Among the entries below, please repeat exactly and only the lines from the line containing "[253,372,322,383] vulnerable. ->" to the line containing "[193,512,220,522] free. ->", both lines included.

START Records shown

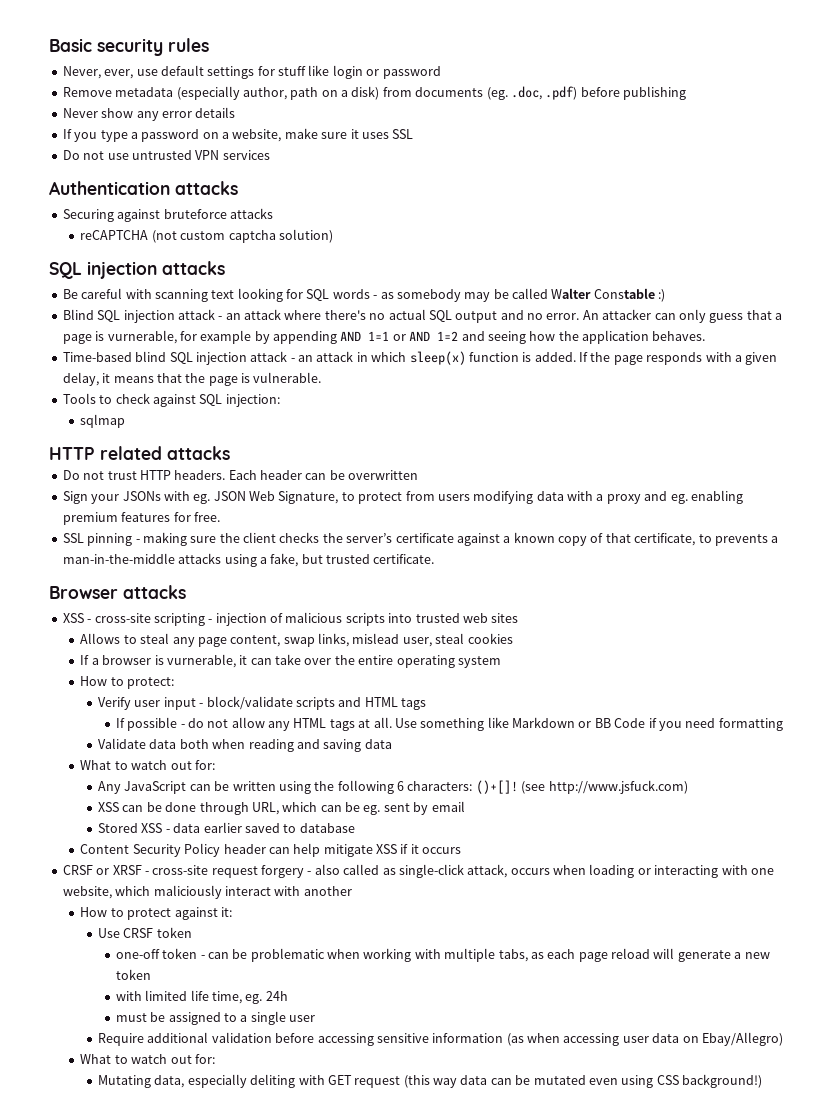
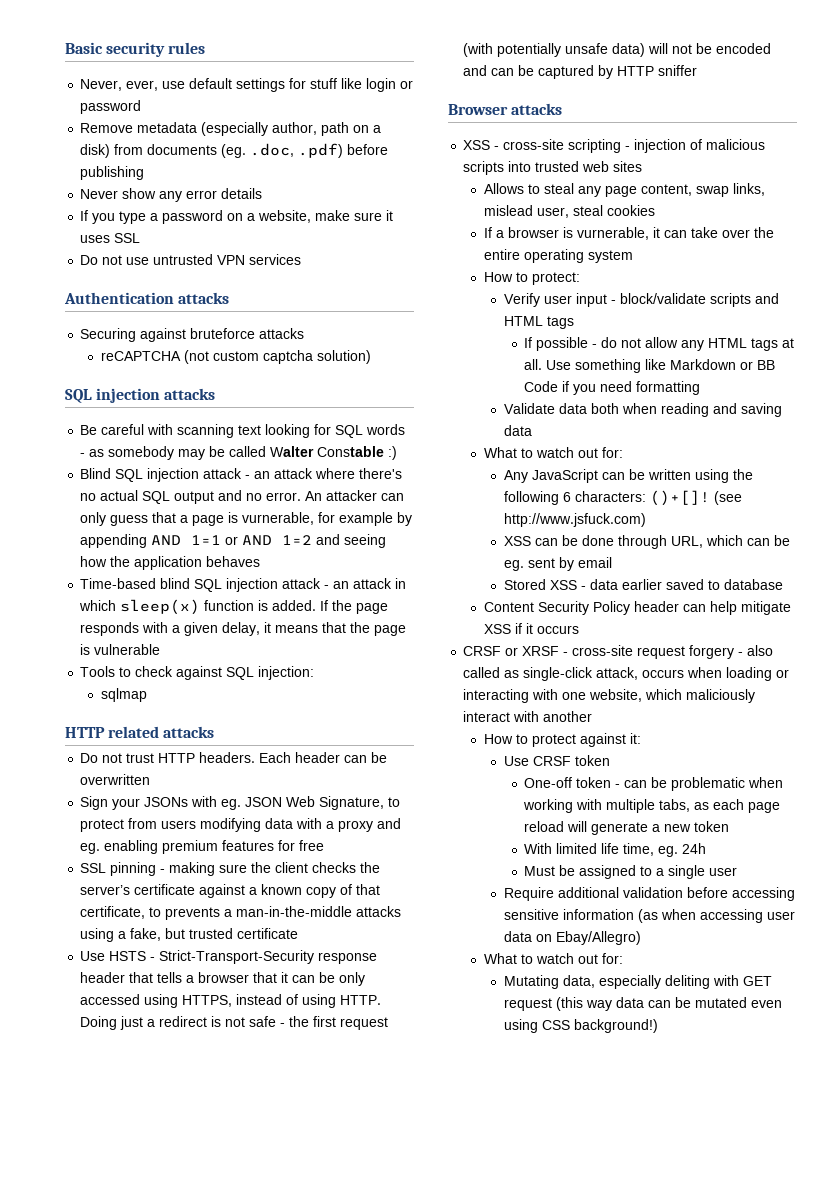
[652,331,706,341] behaves. -> [206,556,261,567] behaves
[253,372,322,383] vulnerable. -> [94,644,161,655] vulnerable
[193,512,220,522] free. -> [299,840,325,851] free
[373,554,435,564] certificate. -> [237,928,299,939] [80,950,378,964] [80,972,366,986] [80,994,382,1008] [80,1016,389,1030] [463,43,772,57] [463,65,698,79] certificate // Use HSTS - Strict-Transport-Security response header that tells a browser that it can be only accessed using HTTPS, instead of using HTTP. Doing just a redirect is not safe - the first request (with potentially unsafe data) will not be encoded and can be captured by HTTP sniffer
[115,949,160,959] one-off -> [524,777,573,788] One-off
[115,991,142,1001] with -> [524,843,553,854] With
[115,1013,147,1022] must -> [524,866,556,876] Must

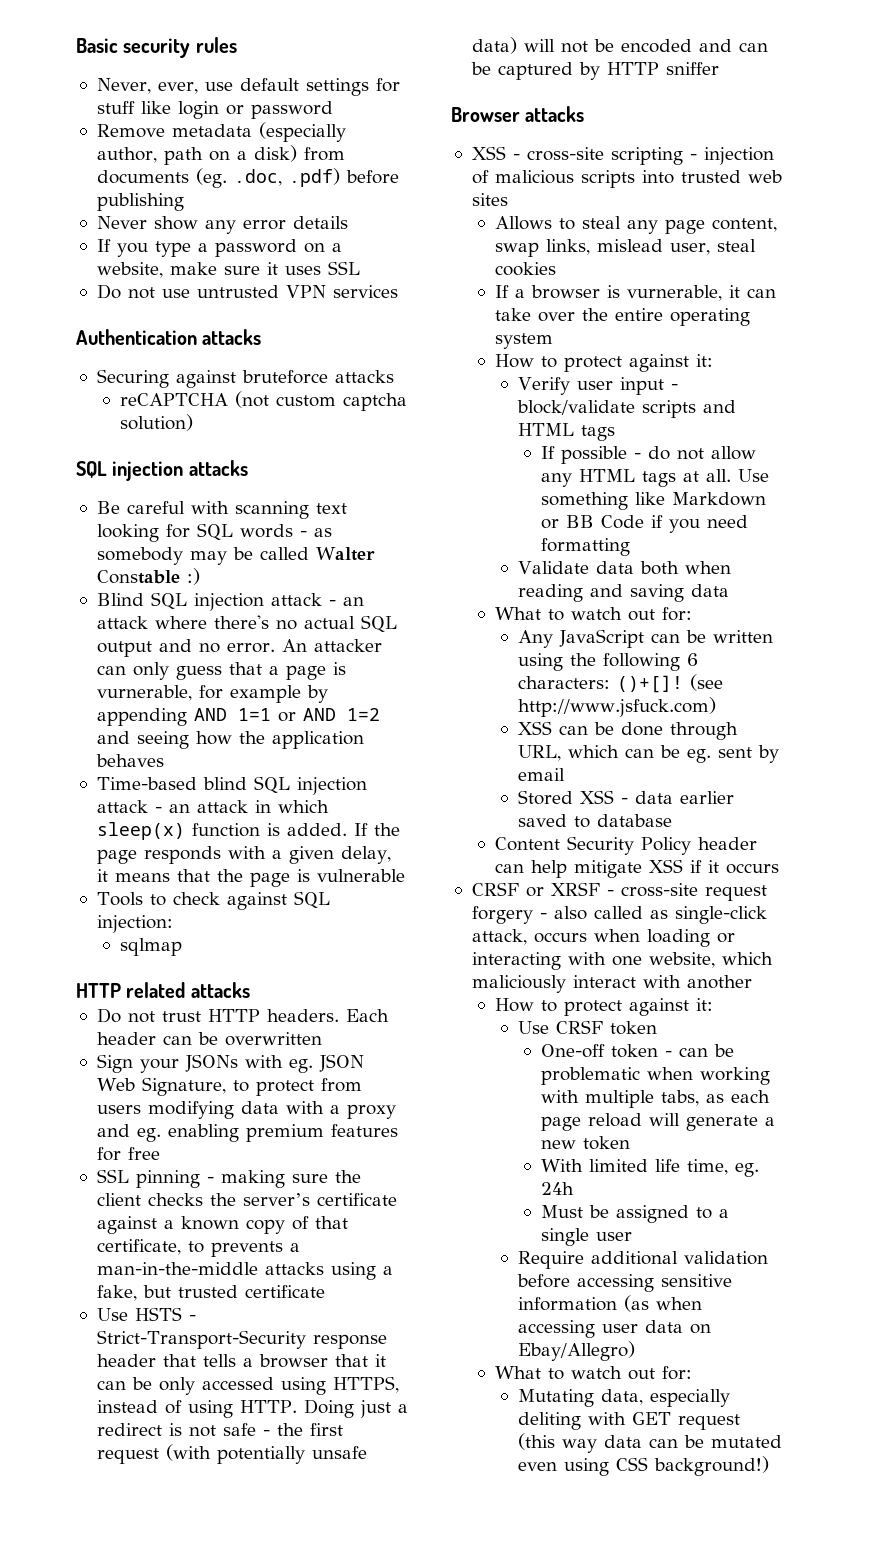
[531,272,580,285] protect: -> [563,354,713,372] protect against it:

END Records shown

▶ _Response to the exercise_:
[253,372,322,383] vulnerable. -> [94,644,161,655] vulnerable
[193,512,220,522] free. -> [299,840,325,851] free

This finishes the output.